Schalansky gibt die Denk-Stimme ihrer misanthropischen Heldin in einer stark heruntergekühlten, glasharten Sprache wieder. Eigentlich selbstverständlich, und doch in seiner Konsequenz überraschend, dass Schalansky diesen strengen Duktus das ganze Buch über beibehält. Die sprachliche Virtuosität, zu der sie fähig ist, wird ganz in den Dienst der Erzählstimme gestellt und zeigt sich dementsprechend nicht in Lyrismen und weitausschwingenden rhythmischen Sätzen, sondern in Verknappung und Härtung des Ausdrucks.

Eine schöne Besonderheit des Romans, der zu den herausragenden Neuerscheinungen dieses Bücherherbstes zählt, sind die textbegleitenden Illustrationen, 22 an der Zahl, die neben anderem die Doppelhelix, die Steller’sche Seekuh (trotz ihrer riesenhaften Gestalt hat sie etwas Knuffiges), den Archaeopteryx, den Quastenflosser und das Schnabeltier zeigen. Die Silhouette einer Giraffe, mit weiß eingedrucktem Skelett, ziert den grobleinenen, schwarzgeprägten Buchumschlag. Der Kopf fehlt.

  • Judith Schalansky, Der Hals der Giraffe. Roman. 224 Seiten, Leinen. Suhrkamp Verlag, Berlin 2011. 21,90 Euro

[Wiederveröffentlichung eines zuerst 2011 erschienenen Beitrags.]

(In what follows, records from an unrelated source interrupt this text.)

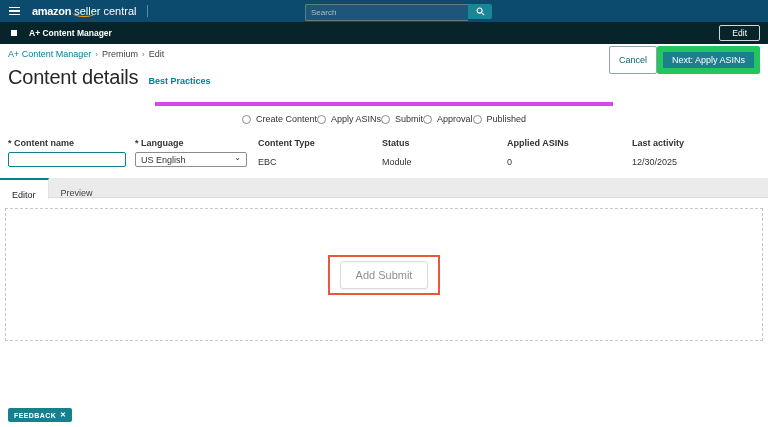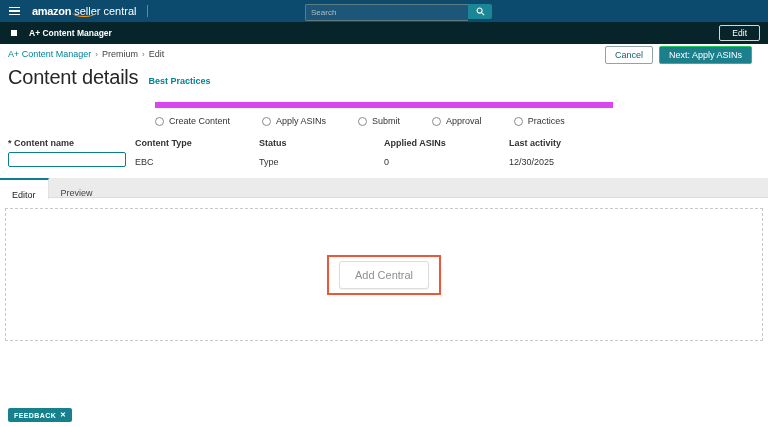--- a/index.html
+++ b/index.html
@@ -54,7 +54,7 @@
   .breadcrumb .sep { color:#777; font-size:8px; }
   .breadcrumb .crumb { color:#444; }
 
-  .actions { position:absolute; top:46px; right:16px; display:flex; gap:6px;margin-left:12px; }
+  .actions { position:absolute; top:46px; right:8px; display:flex; gap:0;margin-left:12px; }
   .btn { font-family:"Liberation Sans",sans-serif; font-size:9px; padding:3px 9px;
     border-radius:2px; cursor:pointer; }
   .btn-light { background:#fff; border:1px solid #8fa4a6; color:#10616b; }

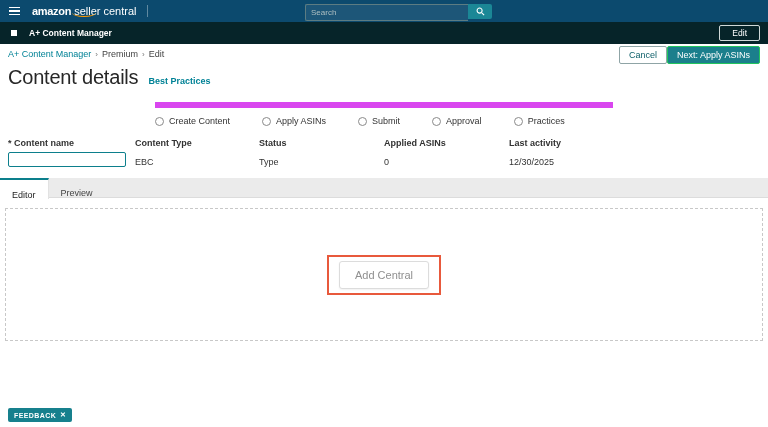--- a/index.html
+++ b/index.html
@@ -58,7 +58,7 @@
   .btn { font-family:"Liberation Sans",sans-serif; font-size:9px; padding:3px 9px;
     border-radius:2px; cursor:pointer; }
   .btn-light { background:#fff; border:1px solid #8fa4a6; color:#10616b; }
-  .btn-primary { background:#1b7f8c; border:1px solid #22c55e; color:#fff; }
+  .btn-primary { background:#1b7f8c; border:6px solid #22c55e; color:#fff; }
 
   
   .title-row { position:absolute; top:66px; left:8px; display:flex; align-items:baseline; }

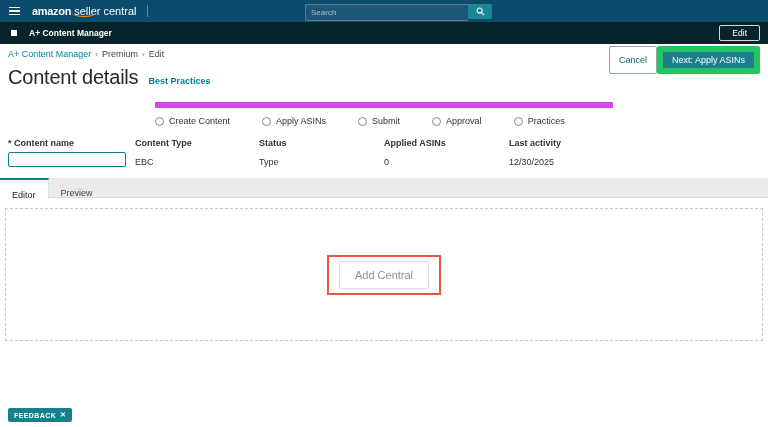--- a/index.html
+++ b/index.html
@@ -67,7 +67,7 @@
 
   
   .steps { position:absolute; top:102px; left:155px; width:458px;
-    border-top:6px solid #d946ef; padding-top:8px; display:flex; justify-content:flex-start;gap:32px; }
+    border-top:4px solid #d946ef; padding-top:8px; display:flex; justify-content:center; }
   .step { display:flex; align-items:center; gap:5px; }
   .step .radio { width:9px; height:9px; border:1px solid #8a8a8a; border-radius:50%; background:#fff; }
   .step .lbl { font-size:9px; color:#333; }

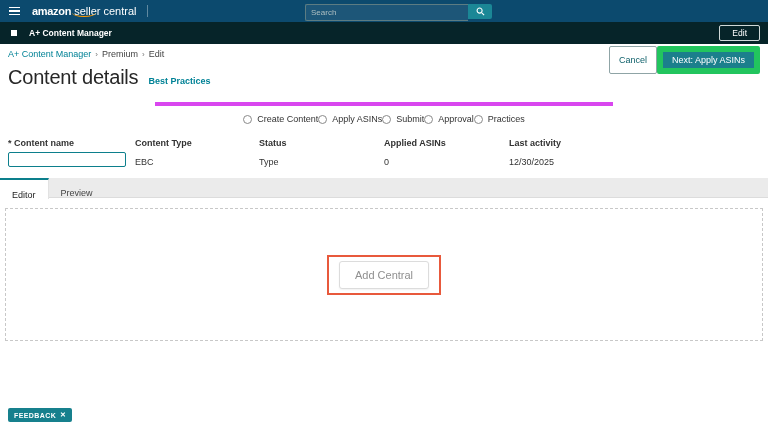--- a/index.html
+++ b/index.html
@@ -181,7 +181,7 @@
   </div>
   <div class="step">
     <span class="radio"></span>
-    <span class="lbl">Practices</span>
+    <span class="lbl">Published</span>
   </div>
 </div>
 

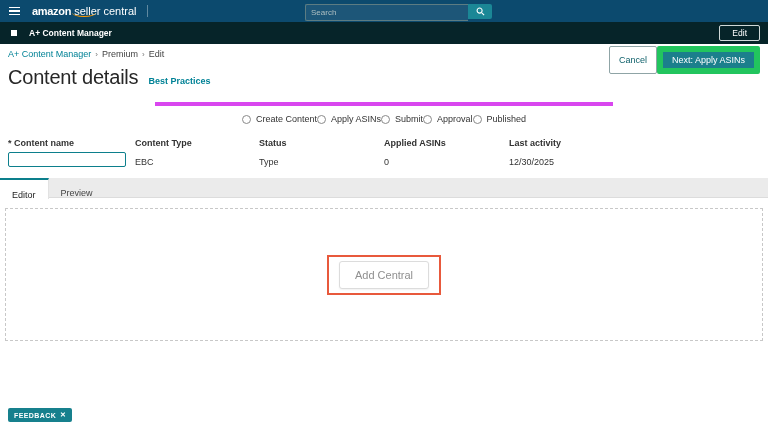--- a/index.html
+++ b/index.html
@@ -190,6 +190,13 @@
     <span class="flabel">* Content name</span>
     <input class="name-input" type="text" value="" style="">
   </div>
+  <div class="fcol c2">
+    <span class="flabel">* Language</span>
+    <div class="select-box">
+      <span class="sv">US English</span>
+      <span class="chev">⌄</span>
+    </div>
+  </div>
   <div class="fcol c3">
     <span class="flabel">Content Type</span>
     <span class="fvalue">EBC</span>

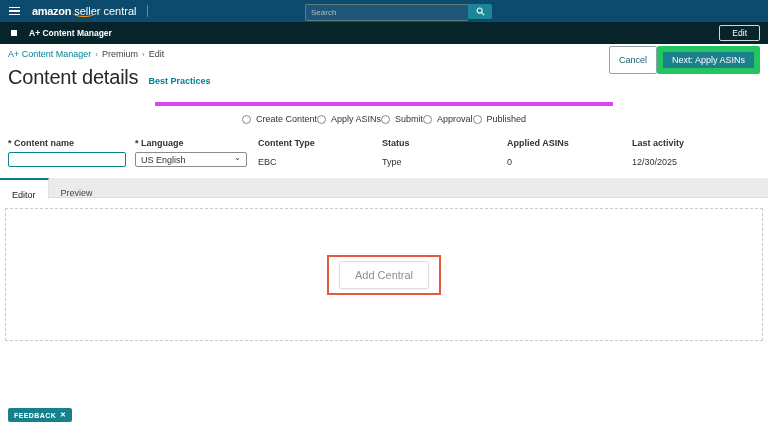--- a/index.html
+++ b/index.html
@@ -203,7 +203,7 @@
   </div>
   <div class="fcol c4">
     <span class="flabel">Status</span>
-    <span class="fvalue">Type</span>
+    <span class="fvalue">Module</span>
   </div>
   <div class="fcol c5">
     <span class="flabel">Applied ASINs</span>

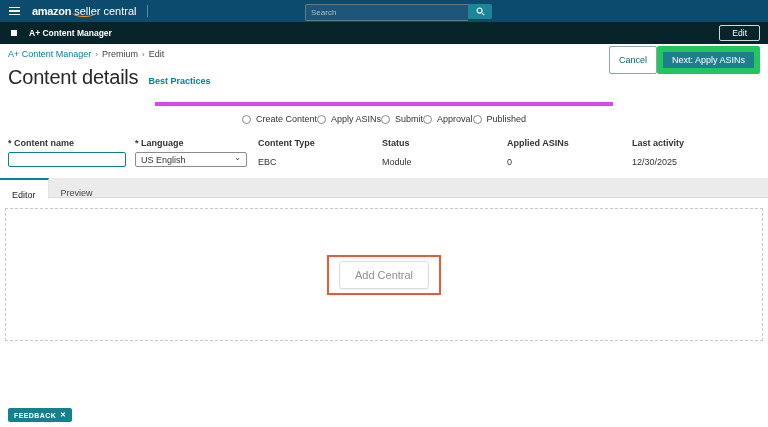--- a/index.html
+++ b/index.html
@@ -223,7 +223,7 @@
 <div class="editor-area">
   <div class="dashed-box">
     <div class="annotation">
-      <button class="add-module">Add Central</button>
+      <button class="add-module">Add Submit</button>
     </div>
   </div>
 </div>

3 Kommentare zu „Judith Schalansky, Der Hals der Giraffe“

    1. Herzlichen Dank, ich weiß es zu schätzen – auch dass Du Dir die Zeit nimmst, kurz herüberzufunken. Leider strahle ich in meiner virtuellen Hülle etwas Einschüchterndes aus, so dass mein Blogisieren meist ein Monologisieren ist. Aber Du kennst mich ja und weißt, dass ich kein Snob bin.
      Gerade habe ich den Beitrag für morgen vorbereitet (natürlich geht es nicht in diesem Rhythmus weiter), den ich um Mitternacht veröffentlichen werde – für meine kleine, aber kunstsinnige Öffentlichkeit.
      Wann ist heute Mitternacht?
      Einen frohen Ostergruß! (PS. In meiner Kaffeepackung fand ich einen großzahnigen, breit lachenden Schokoladenosterhasen. Nette Geste meiner Mitbewohnerin.)